Прошло еще несколько часов, за которые мы успели приготовить еду, я занимался мясом, Шила – салатом, выпить по бокалу красного, поговорить о том о сем, поужинать, сложить посуду в раковину, просмотреть в Инете личное, разобрать постель, снова включить и выключить телевизор.
– Хочу в Италию.
– У меня есть для тебя сюрприз.
– На море поедем?
– С чего ты взяла?
– Я море задницей чувствую.
– Айвазовский, что ли?
– При чем здесь Айвазовский?
– Он тоже рисовал море, стоя к нему спиной.
– Это точно про тебя, – засмеялась Шила. – Сначала ты мне рисуешь море, а потом разворачиваешься тылом ко мне и сладко спишь.
– Финский залив тебя устроит?
– Как сахарозаменитель, – ответила она, отвернулась от меня, потом долго лежала в задумчивости.
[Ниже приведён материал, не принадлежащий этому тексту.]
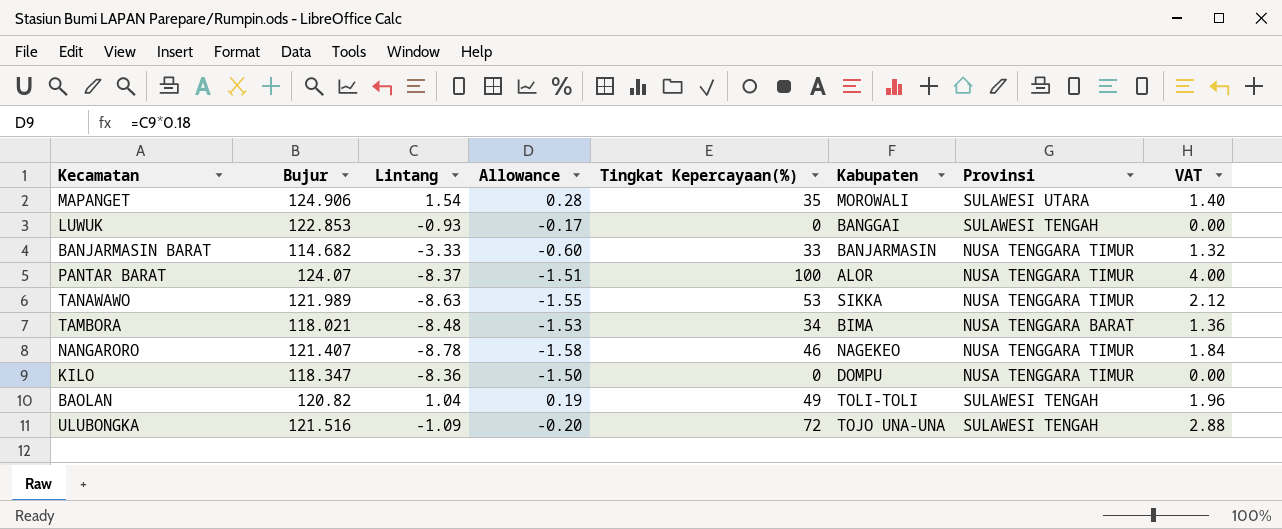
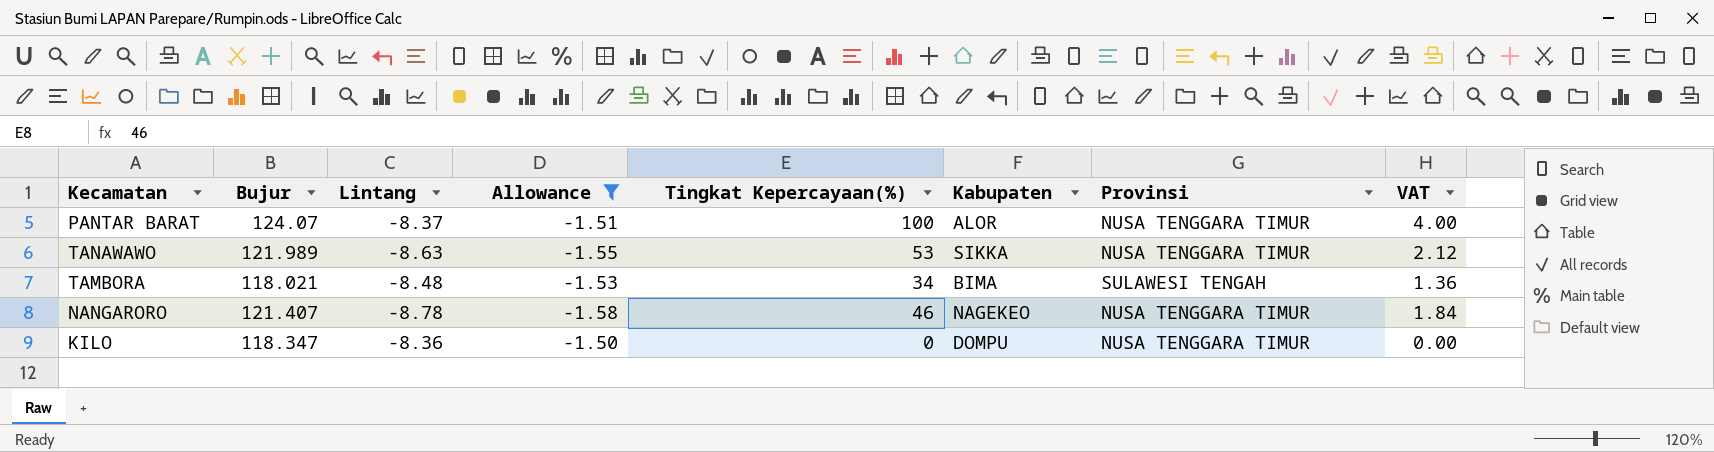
filter: none -> Allowance <= -1.50
TAMBORA | Provinsi: NUSA TENGGARA BARAT -> SULAWESI TENGAH

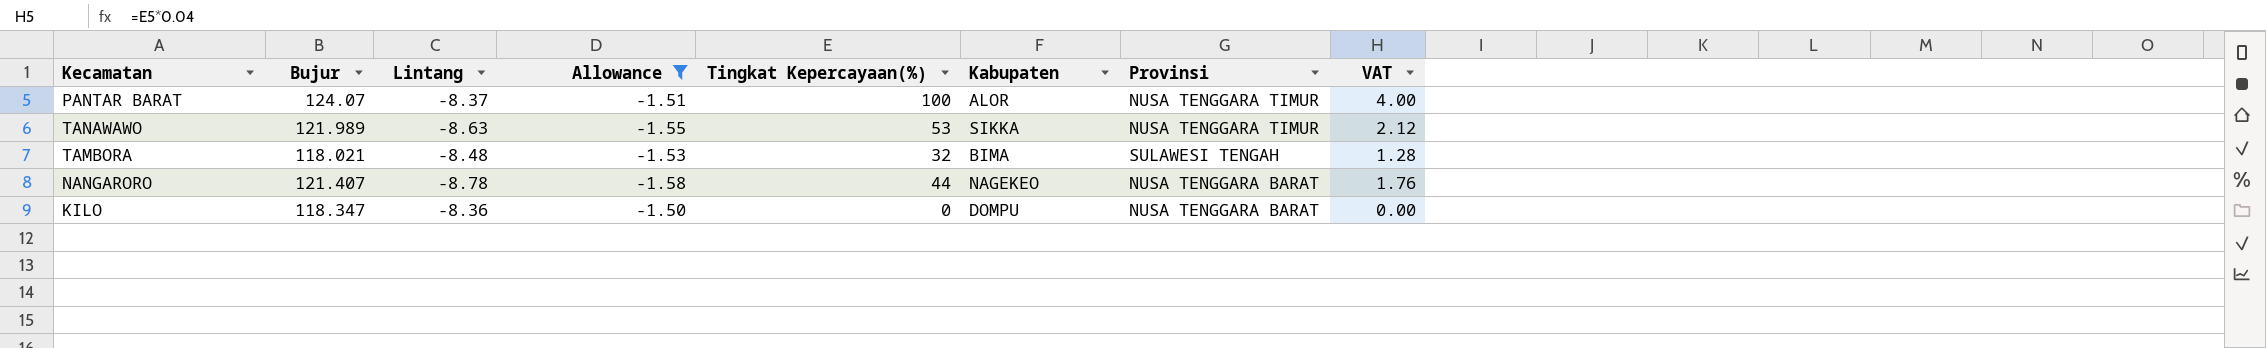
TAMBORA | Tingkat Kepercayaan(%): 34 -> 32
TAMBORA | VAT: 1.36 -> 1.28
NANGARORO | Tingkat Kepercayaan(%): 46 -> 44
NANGARORO | Provinsi: NUSA TENGGARA TIMUR -> NUSA TENGGARA BARAT
NANGARORO | VAT: 1.84 -> 1.76
KILO | Provinsi: NUSA TENGGARA TIMUR -> NUSA TENGGARA BARAT

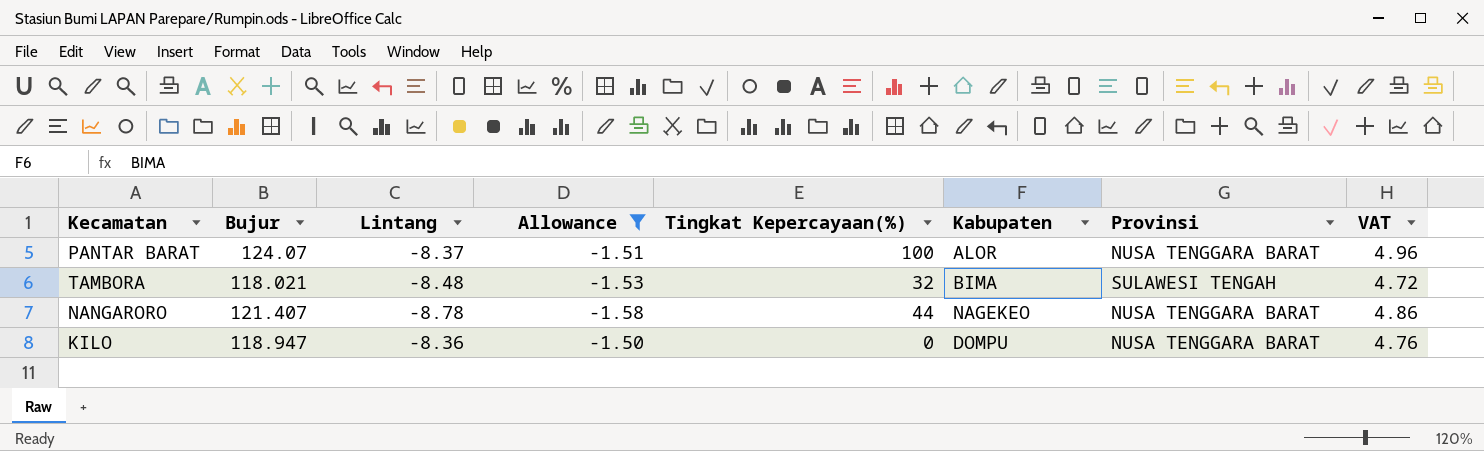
column VAT | formula: [Tingkat Kepercayaan(%)] * 0.04 -> [Bujur] * 0.04
row TANAWAWO: 121.989 | -8.63 | -1.55 | 53 | SIKKA | NUSA TENGGARA TIMUR | 2.12 -> none
PANTAR BARAT | Provinsi: NUSA TENGGARA TIMUR -> NUSA TENGGARA BARAT
KILO | Bujur: 118.347 -> 118.947

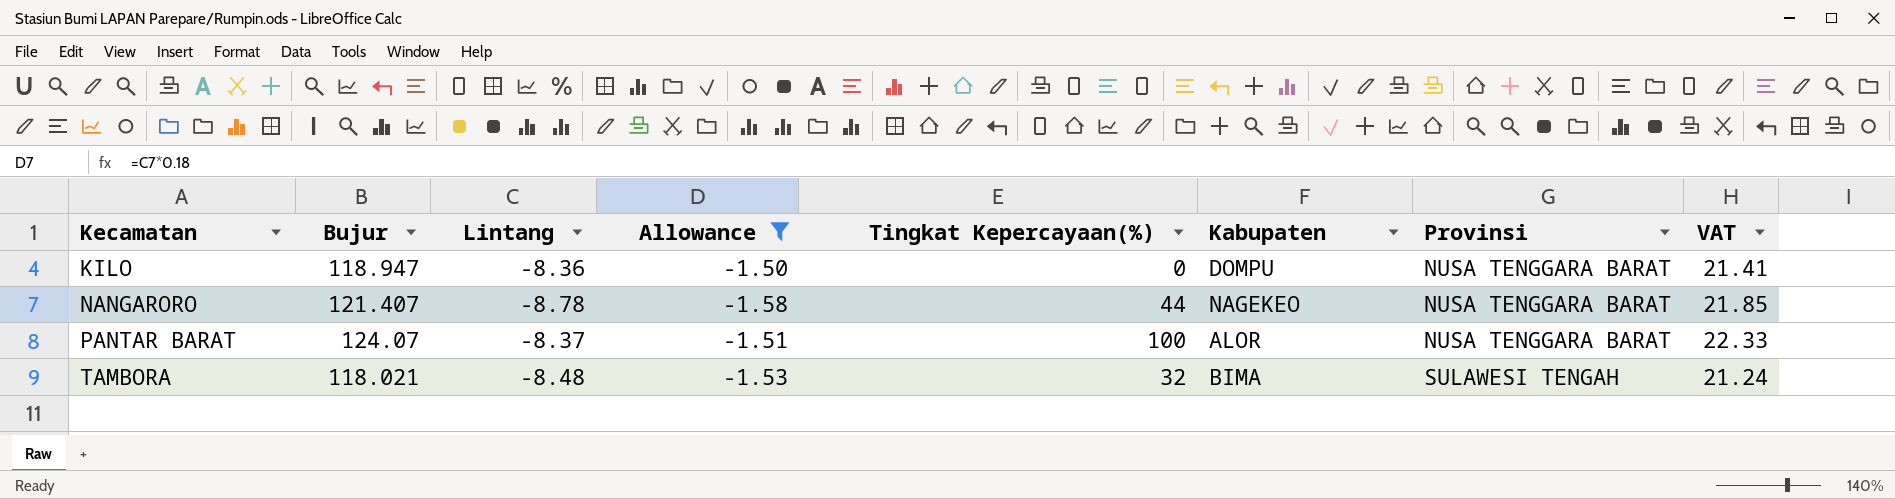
row order: none -> Kecamatan ascending
column VAT | formula: [Bujur] * 0.04 -> [Bujur] * 0.18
По дыханию я слышал, что не спит. Я ее понимал. Она хотела уйти под парусом в море, а я предложил перейти его вброд.
– И вообще, мне нравится Рерих, – подтвердила она мои опасения.
– Это где?
– Не где, а кто.
– Ты думаешь, я не знаю этого художника. Я хотел узнать, насколько далеко.
– Это в Индии, в Гималаях. Я раньше думала, что в жизни так ярко, как на его картинах, не бывает. Оказалось, бывает. В долине цветов.
– В Индию часов девять лететь. Ты же знаешь, мне категорически запрещено летать, даже пассажиром.
– Я знаю, от этого мне еще больше не спится. Все какие-то мысли.
– Перевернись на другой бок.
– А смысл?
– Покажи проблемам прекрасную задницу.